[Python-Dev] perplexed by mro

Guido van Rossum guido@python.org
Thu, 03 Oct 2002 18:03:45 -0400


> I'm trying to wrap my head around the mro computation in 2.2.

Thanks for doing this!  You've stumbled upon a place where I'm no
expert, and where my intuition about the equivalence between
algorithms turned out to be wrong.

> First issue: PEP 253 and the descrintro document describe an
> algorithm, typeobject.c implements a rather different
> one. Descrintro mentions that.
> 
> The algorithm described by descrintro, PEP253:
> 
> "Using the classic lookup rule, construct the list of classes that
> would be searched, including duplicates.
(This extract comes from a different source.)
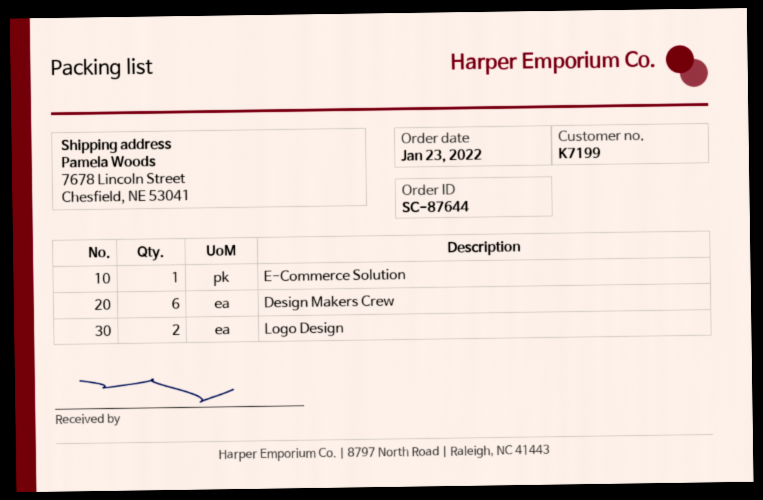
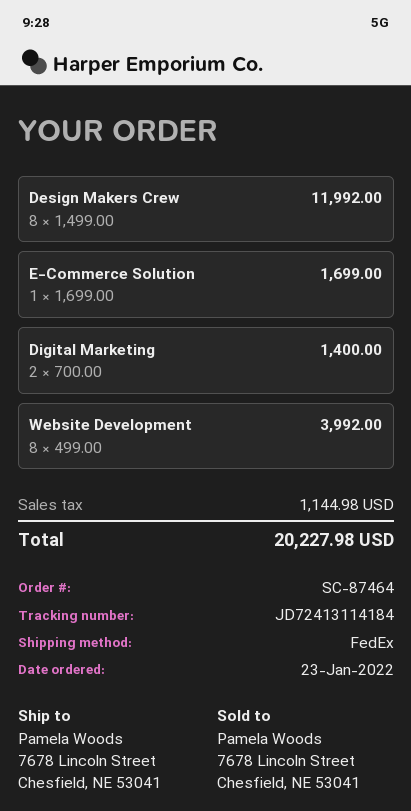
order number: SC-87644 -> SC-87464
Design Makers Crew: 6 -> 8
Logo Design: 2 -> none
Digital Marketing: none -> 2
Website Development: none -> 8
Now for each class that
> occurs in the list multiple times, remove all occurrences except for
> the last."
> 
> which, if I understand correctly, means : do a left-right dfs of the
> class hierarchy and then discard all but the last occurence of each
> class.
> 
> Now descrintro says that the result of this and the real algorithm
> in typeobject are the same, unless
> 
> "two given base classes occur in a different order in the
> inheritance list of two different derived classes, and those derived
> classes are both inherited by yet another class"
> 
> But here is an example where the criterium does not apply but still
> the algorithms' results diverge:
> 
> >>> cpl.ex5(globals())
> class a(object): pass
> class b(object): pass
> class c(object): pass
> class x(a): pass
> class y(a): pass
> class z(x,b,y,c): pass
> >>> cpl.names(z.__mro__) # just the class names, real 2.2 mro algo
> ['z', 'x', 'y', 'a', 'b', 'c', 'object']
> >>> cpl.names(cpl.keeplast(cpl.lrdfs(z))) # descrintro simple algo
> ['z', 'x', 'b', 'y', 'a', 'c', 'object']
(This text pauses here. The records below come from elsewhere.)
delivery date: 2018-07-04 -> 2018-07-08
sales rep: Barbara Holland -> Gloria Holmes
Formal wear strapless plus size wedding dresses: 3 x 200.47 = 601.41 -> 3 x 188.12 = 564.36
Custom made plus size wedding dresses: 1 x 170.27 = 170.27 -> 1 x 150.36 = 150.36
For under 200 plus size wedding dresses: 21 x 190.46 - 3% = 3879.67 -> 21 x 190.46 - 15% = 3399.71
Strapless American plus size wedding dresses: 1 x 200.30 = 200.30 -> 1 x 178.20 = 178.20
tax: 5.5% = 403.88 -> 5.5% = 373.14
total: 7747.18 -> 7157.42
I wanted to say that the naive algorithm is "better" than the 2.2 algo
here because it doesn't reverse the order of b and y given by z's
bases.  But let's have a look at an example.

Suppose there's a method m that's defined in object, and overridden by
class y as well as in b.  What is z.m?  The 2.2 algo says y.m, the
naive algorithm says b.m.  Hard to decide which is better.  Now let's
assume m is *also* overridden in a, so that y.m overrides a.m
overrides object.m.  Now if we searched b before y (naive algo),
it is arguably strange if the 'super' call chain went from y.m via b.m
to a.m.

But I'm not sure how to formalize this intuition.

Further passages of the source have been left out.